No lo miraba a los ojos, tan insegura, que Pedro no tuvo corazón para decirle que no. Además, un día se había convertido en dos, ¿Por qué no dejarse llevar? Un dulce aroma llenaba toda la casa, el mismo que había notado el primer día. Y ese aroma le recordó cosas que habían desaparecido de su vida: Una cocina hogareña, calentita, un hogar. Descanso. Afortunadamente, antes de que pudiera dejarse llevar por esos recuerdos, el perro vió a la gata de Paula y empezó a correr tras ella, metiéndose bajo la mesa de café, saltando por encima del sofá, entrando y saliendo de las habitaciones… Por fin, Pedro logró acorralarlo en la cocina, donde ladraba angustiado, porque la gata había desaparecido misteriosamente. Él miró alrededor, sorprendido por el desastre, antes de volver al salón, donde Paula estaba recogiendo las flores del jarrón que el gato y el perro habían tirado, ofreciéndole una deliciosa panorámica de su trasero.
—¿Qué ha pasado en la cocina?
Ella se volvió, colorada hasta la raíz del pelo. Aunque no sabía si era porque había estado mirando su trasero o porque no le gustaba que la hubiese pillado con la casa desordenada.
—Me gusta así, la llamo «Titanic después del hundimiento ».
—Es como si hubiera explotado una bomba —bromeó él.
Todas las encimeras estaban cubiertas de bandejas, cacerolas y restos de frutas… Paula fue a la cocina y dejó escapar un suspiro.
—Qué horror…
—¿Eso que hay pegado al techo es una ciruela?

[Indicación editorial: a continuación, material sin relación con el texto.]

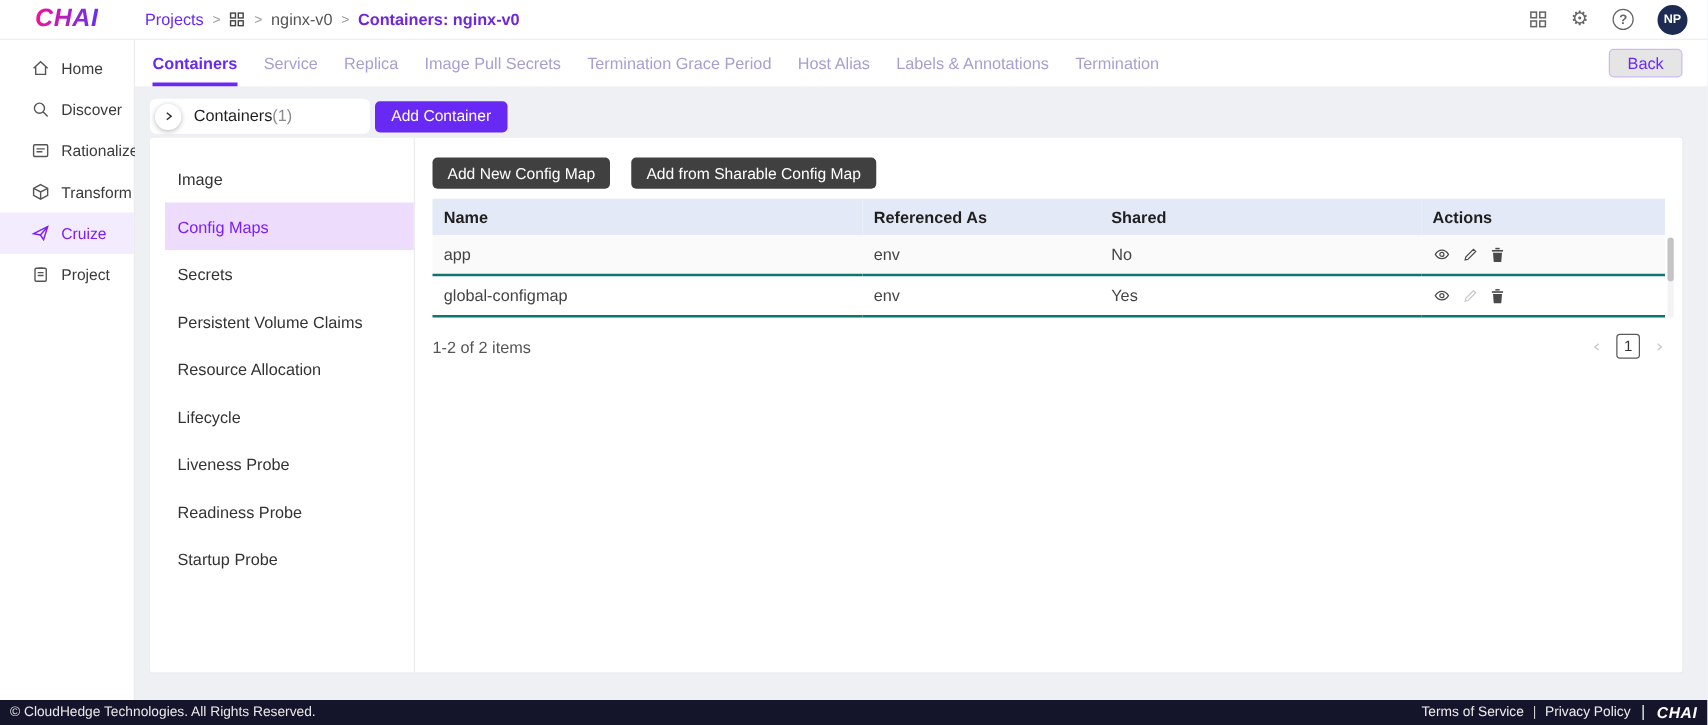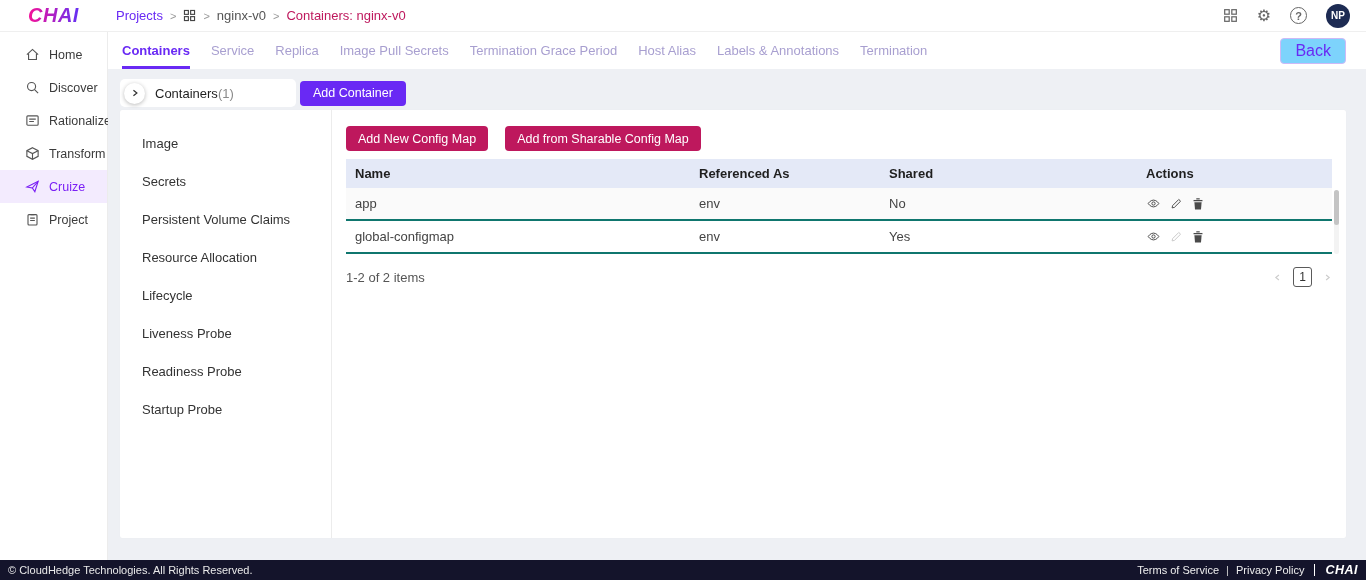"Containers: nginx-v0" .bc-current { color: #be185d -> #6d28d9; font-weight: none -> bold }
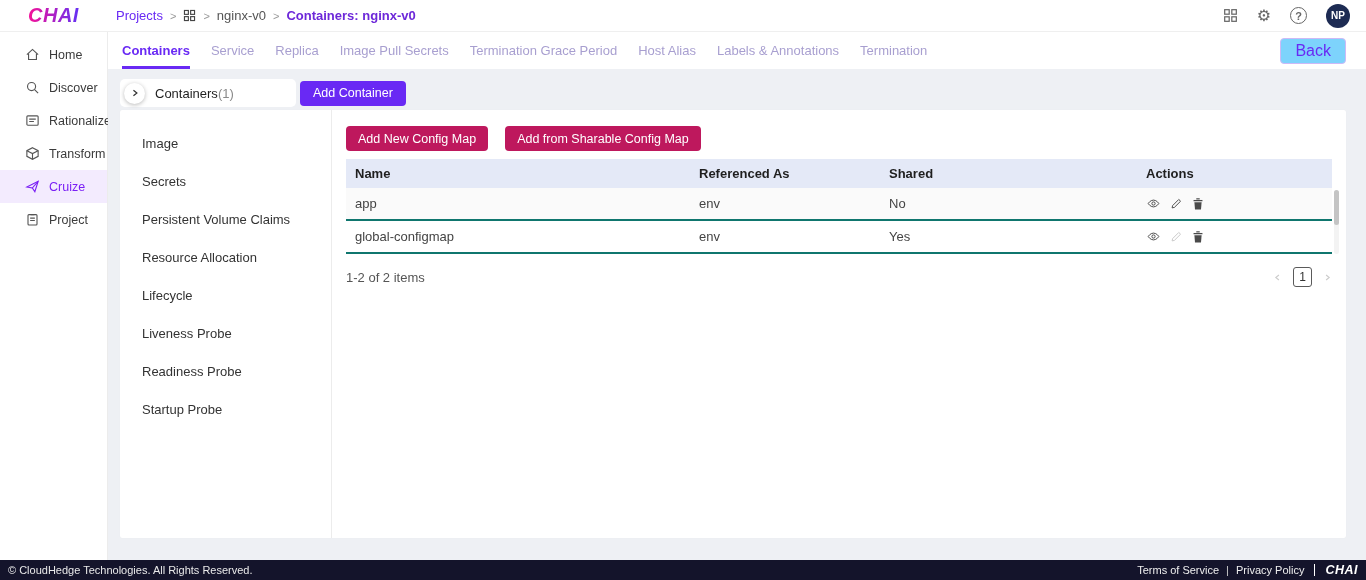"Back" .back-btn { background: #7dd3fc -> #e5e5e5; font-size: 16px -> 13px }
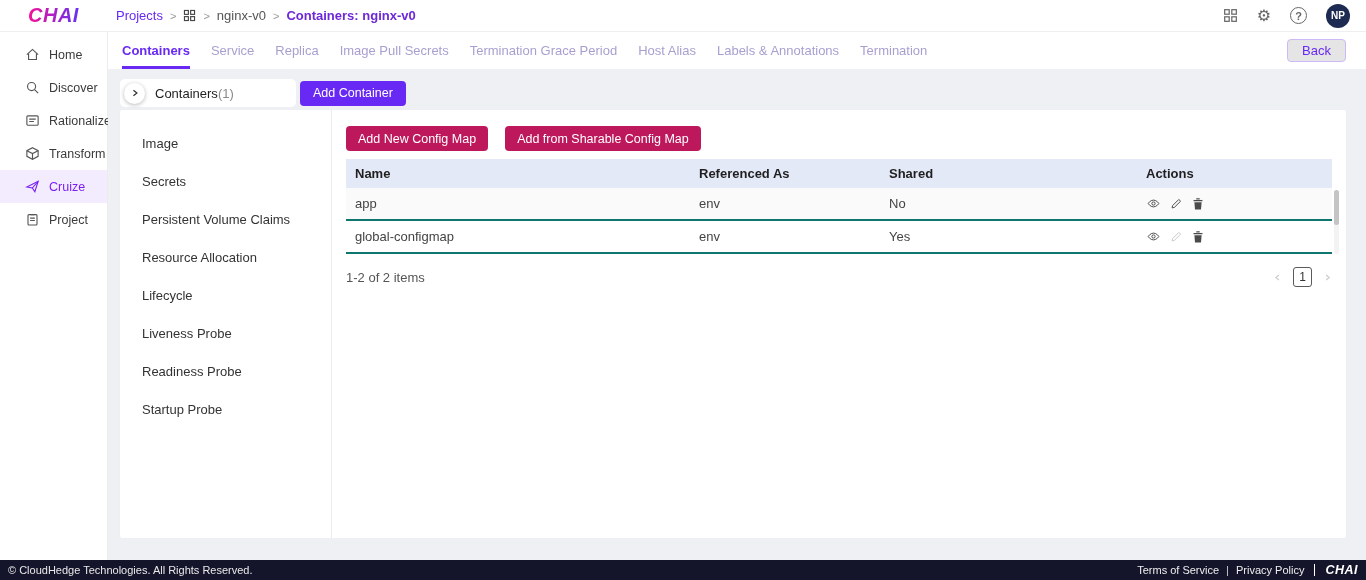"Add New Config Map" .btn-primary { background: #be185d -> #404040 }
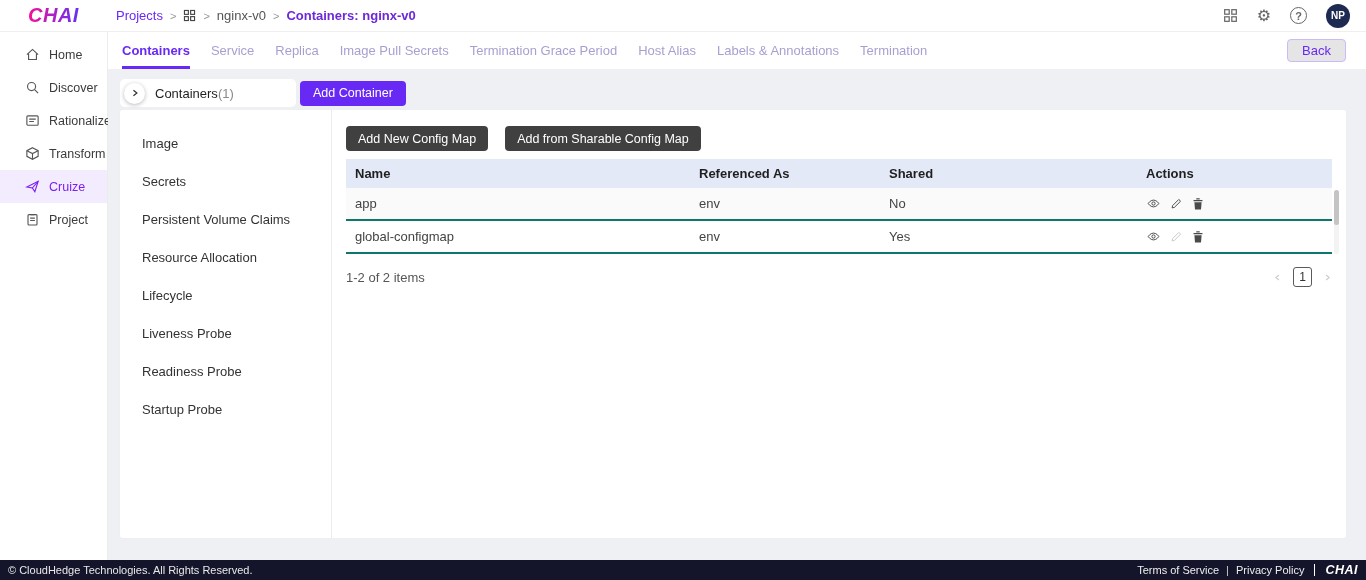"Config Maps" div.config-nav-item { html: none -> <div>Config Maps</div> }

—Tuve un pequeño accidente con la olla a presión.
—Pues has tenido suerte de que no te matase.
—Es que tenía prisa. Como verás, me queda mucho por hacer.
Por su expresión, estaba claro que no le gustaba hacer mermeladas. Y pensó entonces que aquel desastre era en parte culpa suya. Paula había estado con él cuando debería haber estado trabajando. Ella cerró la puerta de la cocina, en parte para proteger a su gata, en parte para protegerse a sí misma de algo que odiaba hacer. Pidieron pizza y vieron el partido de hockey… Y descubrieron que no se le debía dar pizza a un cachorro. Después del partido, Pedro sabía que era hora de irse a casa. Pero lo supiera o no, Paula lo había rescatado de su soledad. Sólo serían unos días, se dijo a sí mismo. Mientras tanto, quería hacer algo por ella.
—Vamos a hacer mermelada.
—No es necesario, Pedro, puedo hacerlo yo sola.
«Pedro». ¿Por qué insistía en llamarlo así? ¿Y por qué le gustaba que lo hiciera? Era parte de esa sensación de estar en casa. Sí, le debía algo.
—Claro que puedes hacerlo. Sólo tienes que rellenar mil tarros de mermelada mientras intentas salvar al pueblo, y… Todo lo demás.
—Sólo tengo que terminar el último pedido —dijo ella—. Y rellenar unos cuantos frascos para el mercadillo de las fiestas. Aunque si no puedo, no pasa nada.
Pero sí pasaba, pensó Pedro. Estaba descuidando su medio de vida por el pueblo. Y por él. Tenía que pagar esa deuda, y luego le diría adiós. Le habría dado a Paula, y a sí mismo, dos días, una hora y cinco minutos.
—Dame la receta —le dijo.
—No.
—No discutas conmigo.
Paula lo miró con el ceño fruncido y se le ocurrió que le gustaba discutir con ella.